Jusqu’en 1948, l’armée américaine est ségrégationniste, comme l’est
encore une large partie du territoire américain. Dans les bus, les
soldats noirs ne peuvent s’asseoir qu’au fond. Les régiments, les mess,
même les poches de sang, sont séparés. «
Ainsi, l'armée américaine,
qui agissait au nom de valeurs universelles et qui a libéré l'Europe,
gardait aussi certaines pratiques dont les Etats-Unis n'allaient se
débarrasser que beaucoup plus tard »,
écrit Laurent Joffrin sur le site du Nouvel Observateur.
- Viols : des coupables idéaux
Les cas de viols dont se sont rendus coupables les soldats américains
après le débarquement sont l’un des points noirs de la Libération.
D’après l’historienne américaine Mary Louise Roberts, auteur de
What Soldiers Do,
sur la sexualité des GI’s pendant le débarquement, cette opération a
été vendue aux combattants comme une formidable opportunité sexuelle.
Une façon de motiver les troupes. Dans l’imaginaire collectif de
l’époque aux Etats-Unis, la France est le pays du sexe libre et les
Françaises des femmes faciles.
Selon l’historien J. Robbert Lilly, il y aurait eu 3 500 viols commis
par des GI’s en France entre juin 1944 et la fin de la guerre. Pour la
seule année 1944, 49 soldats américains ont été condamnés pour viols ;
21 ont été pendus. La grande majorité de ces condamnations ont frappé
des soldats noirs alors qu’ils ne représentaient que 10% des effectifs.
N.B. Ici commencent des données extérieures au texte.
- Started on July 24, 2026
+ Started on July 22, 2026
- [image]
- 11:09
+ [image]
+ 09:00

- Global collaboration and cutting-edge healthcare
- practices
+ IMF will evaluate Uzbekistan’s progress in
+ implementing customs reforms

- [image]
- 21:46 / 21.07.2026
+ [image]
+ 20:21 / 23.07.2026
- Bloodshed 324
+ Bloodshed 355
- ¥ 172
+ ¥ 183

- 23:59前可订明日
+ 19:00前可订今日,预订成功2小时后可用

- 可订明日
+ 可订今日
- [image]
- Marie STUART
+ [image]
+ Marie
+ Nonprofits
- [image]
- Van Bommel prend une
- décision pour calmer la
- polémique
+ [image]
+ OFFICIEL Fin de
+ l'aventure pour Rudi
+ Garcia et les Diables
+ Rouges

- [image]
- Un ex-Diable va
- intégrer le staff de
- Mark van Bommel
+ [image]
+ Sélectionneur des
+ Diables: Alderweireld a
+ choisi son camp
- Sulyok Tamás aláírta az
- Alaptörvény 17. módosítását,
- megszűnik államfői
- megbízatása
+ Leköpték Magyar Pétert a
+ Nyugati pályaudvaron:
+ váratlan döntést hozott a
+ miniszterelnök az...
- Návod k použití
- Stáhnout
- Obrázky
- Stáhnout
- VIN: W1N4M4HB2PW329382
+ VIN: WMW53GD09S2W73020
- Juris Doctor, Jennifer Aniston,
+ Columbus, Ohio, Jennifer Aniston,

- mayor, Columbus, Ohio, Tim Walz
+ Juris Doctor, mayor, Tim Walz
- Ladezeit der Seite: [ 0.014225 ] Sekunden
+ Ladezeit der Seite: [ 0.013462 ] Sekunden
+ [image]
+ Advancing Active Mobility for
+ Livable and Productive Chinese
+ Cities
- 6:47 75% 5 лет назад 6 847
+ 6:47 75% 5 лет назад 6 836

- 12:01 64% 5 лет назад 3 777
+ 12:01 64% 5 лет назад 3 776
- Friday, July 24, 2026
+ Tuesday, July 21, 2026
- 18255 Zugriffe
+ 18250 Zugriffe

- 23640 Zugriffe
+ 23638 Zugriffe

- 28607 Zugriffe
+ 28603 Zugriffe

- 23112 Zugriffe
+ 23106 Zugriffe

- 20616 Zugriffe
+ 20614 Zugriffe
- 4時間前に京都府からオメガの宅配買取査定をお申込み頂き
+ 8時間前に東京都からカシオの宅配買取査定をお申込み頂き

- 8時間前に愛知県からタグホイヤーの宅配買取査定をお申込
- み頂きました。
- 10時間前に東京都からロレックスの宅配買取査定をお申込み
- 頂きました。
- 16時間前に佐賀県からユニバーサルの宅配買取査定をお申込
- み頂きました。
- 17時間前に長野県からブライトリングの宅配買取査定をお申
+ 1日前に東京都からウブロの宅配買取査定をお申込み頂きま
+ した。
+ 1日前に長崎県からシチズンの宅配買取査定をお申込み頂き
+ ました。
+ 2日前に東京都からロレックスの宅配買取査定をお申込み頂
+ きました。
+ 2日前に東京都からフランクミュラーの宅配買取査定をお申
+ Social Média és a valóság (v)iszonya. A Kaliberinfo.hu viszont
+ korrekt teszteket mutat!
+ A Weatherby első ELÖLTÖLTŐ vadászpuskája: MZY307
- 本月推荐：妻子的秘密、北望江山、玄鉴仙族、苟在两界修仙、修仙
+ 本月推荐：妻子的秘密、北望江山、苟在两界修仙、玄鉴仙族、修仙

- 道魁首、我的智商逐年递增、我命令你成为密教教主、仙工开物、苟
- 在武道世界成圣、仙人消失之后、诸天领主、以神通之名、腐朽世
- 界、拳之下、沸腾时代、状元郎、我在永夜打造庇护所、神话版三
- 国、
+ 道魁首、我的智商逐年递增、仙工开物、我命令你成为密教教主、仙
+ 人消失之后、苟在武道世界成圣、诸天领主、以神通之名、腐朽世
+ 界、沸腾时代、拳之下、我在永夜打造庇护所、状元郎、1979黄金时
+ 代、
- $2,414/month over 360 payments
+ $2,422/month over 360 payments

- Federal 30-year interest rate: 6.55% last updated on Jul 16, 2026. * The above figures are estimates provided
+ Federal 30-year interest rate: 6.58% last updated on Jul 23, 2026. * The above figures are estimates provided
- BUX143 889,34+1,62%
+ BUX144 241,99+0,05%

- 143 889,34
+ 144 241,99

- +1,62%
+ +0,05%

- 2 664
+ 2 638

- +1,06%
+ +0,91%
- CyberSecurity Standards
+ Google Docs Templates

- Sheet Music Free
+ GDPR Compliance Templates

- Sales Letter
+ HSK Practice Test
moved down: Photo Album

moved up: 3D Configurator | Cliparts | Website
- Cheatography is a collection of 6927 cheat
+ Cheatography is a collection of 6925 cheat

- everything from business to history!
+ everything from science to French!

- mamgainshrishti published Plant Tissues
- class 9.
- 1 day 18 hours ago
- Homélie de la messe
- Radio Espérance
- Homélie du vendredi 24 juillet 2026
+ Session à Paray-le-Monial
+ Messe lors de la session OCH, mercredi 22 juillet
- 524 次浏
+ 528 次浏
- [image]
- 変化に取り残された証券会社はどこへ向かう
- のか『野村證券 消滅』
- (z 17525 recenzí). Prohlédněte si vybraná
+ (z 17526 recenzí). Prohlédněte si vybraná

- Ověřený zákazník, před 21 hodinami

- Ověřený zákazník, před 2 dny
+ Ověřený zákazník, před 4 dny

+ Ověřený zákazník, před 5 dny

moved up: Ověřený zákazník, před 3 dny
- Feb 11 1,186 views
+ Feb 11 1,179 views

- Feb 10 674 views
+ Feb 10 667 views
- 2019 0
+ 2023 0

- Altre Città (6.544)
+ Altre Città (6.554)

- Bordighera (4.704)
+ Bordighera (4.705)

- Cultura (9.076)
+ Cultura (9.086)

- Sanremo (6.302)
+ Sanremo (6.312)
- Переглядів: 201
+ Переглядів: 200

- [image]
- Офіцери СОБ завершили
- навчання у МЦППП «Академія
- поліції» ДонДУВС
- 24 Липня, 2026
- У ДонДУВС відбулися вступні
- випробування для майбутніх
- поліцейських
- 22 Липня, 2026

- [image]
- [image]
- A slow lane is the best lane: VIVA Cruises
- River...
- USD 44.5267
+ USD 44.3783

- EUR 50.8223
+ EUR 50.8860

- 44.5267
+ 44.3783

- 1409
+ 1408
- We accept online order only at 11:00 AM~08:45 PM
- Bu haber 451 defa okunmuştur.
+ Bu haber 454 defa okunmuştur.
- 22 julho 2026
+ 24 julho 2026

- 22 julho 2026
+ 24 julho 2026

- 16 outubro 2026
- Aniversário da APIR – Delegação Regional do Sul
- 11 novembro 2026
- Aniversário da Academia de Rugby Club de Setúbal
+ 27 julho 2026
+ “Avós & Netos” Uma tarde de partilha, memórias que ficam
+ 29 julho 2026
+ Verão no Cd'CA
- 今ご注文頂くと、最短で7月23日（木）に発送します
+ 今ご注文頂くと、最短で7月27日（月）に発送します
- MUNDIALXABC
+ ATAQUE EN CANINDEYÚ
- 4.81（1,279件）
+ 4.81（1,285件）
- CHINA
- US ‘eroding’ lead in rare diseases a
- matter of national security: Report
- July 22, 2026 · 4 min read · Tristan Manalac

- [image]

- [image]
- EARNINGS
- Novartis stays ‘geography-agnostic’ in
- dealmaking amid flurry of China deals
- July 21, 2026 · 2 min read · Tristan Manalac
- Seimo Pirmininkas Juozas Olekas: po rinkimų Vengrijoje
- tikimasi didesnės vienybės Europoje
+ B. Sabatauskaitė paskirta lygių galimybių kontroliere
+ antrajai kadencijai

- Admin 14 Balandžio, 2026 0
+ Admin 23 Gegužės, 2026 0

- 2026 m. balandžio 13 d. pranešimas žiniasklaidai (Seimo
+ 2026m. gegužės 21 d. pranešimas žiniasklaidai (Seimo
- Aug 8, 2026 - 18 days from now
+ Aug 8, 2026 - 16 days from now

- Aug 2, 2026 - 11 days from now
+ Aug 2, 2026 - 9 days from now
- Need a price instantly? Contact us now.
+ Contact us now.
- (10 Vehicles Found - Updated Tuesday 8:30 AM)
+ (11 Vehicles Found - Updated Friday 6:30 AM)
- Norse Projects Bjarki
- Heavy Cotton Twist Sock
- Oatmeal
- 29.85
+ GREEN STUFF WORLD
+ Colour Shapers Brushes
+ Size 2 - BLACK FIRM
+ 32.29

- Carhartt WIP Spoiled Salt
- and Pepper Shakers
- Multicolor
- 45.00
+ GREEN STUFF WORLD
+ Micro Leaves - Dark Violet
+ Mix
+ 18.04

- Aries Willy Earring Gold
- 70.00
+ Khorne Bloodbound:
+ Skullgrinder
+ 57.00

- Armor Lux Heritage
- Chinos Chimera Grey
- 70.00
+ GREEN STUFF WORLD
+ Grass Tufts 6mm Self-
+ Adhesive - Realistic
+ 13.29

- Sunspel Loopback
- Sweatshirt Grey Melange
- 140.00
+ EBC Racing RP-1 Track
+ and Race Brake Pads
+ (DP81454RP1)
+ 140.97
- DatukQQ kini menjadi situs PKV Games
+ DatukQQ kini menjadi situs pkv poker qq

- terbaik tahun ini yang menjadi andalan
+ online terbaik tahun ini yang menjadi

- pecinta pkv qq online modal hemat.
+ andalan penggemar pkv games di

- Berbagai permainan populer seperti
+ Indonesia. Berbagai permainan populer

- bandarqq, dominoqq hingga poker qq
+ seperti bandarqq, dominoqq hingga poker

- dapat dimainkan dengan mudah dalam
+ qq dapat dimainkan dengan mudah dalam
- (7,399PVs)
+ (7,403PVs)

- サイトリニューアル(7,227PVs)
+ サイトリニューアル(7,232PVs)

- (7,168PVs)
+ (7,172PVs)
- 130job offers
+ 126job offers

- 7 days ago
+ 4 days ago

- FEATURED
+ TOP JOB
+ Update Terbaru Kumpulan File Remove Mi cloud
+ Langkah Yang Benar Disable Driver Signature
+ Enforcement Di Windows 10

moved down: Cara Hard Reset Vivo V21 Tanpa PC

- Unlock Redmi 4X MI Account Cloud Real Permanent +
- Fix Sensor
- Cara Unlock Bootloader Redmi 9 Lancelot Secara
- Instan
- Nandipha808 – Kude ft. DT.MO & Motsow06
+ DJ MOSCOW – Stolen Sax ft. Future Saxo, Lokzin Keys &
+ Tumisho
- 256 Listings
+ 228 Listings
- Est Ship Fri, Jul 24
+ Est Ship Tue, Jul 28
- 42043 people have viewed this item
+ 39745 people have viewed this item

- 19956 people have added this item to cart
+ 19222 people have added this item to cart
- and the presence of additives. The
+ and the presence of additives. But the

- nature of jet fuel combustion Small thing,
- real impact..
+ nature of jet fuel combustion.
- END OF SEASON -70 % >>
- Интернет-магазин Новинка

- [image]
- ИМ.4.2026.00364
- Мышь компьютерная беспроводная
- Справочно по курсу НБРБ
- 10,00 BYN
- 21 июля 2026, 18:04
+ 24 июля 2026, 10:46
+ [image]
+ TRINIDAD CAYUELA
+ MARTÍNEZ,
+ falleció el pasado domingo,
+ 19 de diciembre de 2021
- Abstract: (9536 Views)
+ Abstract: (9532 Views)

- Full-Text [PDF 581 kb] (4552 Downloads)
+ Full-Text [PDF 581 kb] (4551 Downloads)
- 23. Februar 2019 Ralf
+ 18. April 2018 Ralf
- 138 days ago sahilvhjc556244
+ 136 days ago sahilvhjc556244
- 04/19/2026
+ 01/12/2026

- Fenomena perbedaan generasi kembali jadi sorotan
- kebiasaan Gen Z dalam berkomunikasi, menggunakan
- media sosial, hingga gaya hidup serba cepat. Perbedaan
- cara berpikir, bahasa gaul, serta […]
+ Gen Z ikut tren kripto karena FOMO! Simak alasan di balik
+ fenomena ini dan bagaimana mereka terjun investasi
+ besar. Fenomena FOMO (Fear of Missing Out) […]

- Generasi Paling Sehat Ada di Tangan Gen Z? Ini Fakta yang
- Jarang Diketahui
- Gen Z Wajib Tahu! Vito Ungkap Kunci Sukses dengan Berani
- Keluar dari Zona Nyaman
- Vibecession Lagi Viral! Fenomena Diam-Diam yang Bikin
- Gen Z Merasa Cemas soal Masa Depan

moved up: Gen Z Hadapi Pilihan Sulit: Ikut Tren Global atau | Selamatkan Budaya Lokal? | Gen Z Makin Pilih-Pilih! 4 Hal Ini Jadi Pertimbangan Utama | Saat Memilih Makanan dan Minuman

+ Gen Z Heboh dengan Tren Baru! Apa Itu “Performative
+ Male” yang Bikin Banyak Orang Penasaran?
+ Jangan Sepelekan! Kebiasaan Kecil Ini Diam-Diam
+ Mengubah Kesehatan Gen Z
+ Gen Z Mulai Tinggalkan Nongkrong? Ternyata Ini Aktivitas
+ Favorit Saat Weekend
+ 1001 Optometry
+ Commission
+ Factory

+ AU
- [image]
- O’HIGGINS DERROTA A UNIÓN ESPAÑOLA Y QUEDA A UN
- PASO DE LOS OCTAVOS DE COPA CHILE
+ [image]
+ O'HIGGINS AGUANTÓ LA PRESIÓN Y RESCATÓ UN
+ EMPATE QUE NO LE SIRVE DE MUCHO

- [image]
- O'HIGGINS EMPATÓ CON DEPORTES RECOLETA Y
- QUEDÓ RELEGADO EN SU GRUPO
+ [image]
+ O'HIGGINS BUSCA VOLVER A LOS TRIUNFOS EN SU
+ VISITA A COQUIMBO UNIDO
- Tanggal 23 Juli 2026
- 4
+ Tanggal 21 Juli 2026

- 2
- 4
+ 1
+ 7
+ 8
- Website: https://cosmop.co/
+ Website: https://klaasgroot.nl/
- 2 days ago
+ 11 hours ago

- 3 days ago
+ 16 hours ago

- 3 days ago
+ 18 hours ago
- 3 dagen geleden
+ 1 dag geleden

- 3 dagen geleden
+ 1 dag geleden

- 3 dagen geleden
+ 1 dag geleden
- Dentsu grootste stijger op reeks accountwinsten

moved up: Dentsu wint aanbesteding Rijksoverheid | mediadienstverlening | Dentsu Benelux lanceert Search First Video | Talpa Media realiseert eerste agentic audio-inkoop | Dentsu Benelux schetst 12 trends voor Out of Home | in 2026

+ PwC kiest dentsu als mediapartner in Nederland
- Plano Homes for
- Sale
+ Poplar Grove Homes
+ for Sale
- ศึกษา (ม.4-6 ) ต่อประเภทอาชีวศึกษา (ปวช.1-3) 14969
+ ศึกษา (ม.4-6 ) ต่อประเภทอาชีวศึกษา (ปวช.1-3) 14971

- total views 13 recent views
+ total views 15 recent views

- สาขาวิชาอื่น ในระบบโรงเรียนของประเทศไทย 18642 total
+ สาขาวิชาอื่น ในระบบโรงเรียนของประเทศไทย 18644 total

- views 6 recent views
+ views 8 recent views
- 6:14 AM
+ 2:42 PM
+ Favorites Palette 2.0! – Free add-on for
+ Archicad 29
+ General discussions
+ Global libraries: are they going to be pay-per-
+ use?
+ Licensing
Mary Louise Roberts parle de «
boucs émissaires ». «
Quand un Noir était pris, la sentence était automatique : la pendaison. Pour les Blancs, c’était différent », raconte encore le vétéran américain interrogé par
Ouest-France.
- Les relations avec la population normande
Mary Louise Roberts décrit des Normands bourrés de préjugés à l’égard des Noirs, considérés comme des «
sauvages hypersexués ». Elle fait état d’une «
hystérie presque apocalyptique » à leur égard, qu’illustrent les rapports de police. Une analyse qui étonne cependant une autre chercheuse,
Alice Mills,
maître de conférences à l’Université de Caen. Les nombreux témoignages
qu’elle a recueillis auprès de la population normande tendraient au
contraire à laisser penser que celle-ci avait plutôt une bonne opinion
d’eux.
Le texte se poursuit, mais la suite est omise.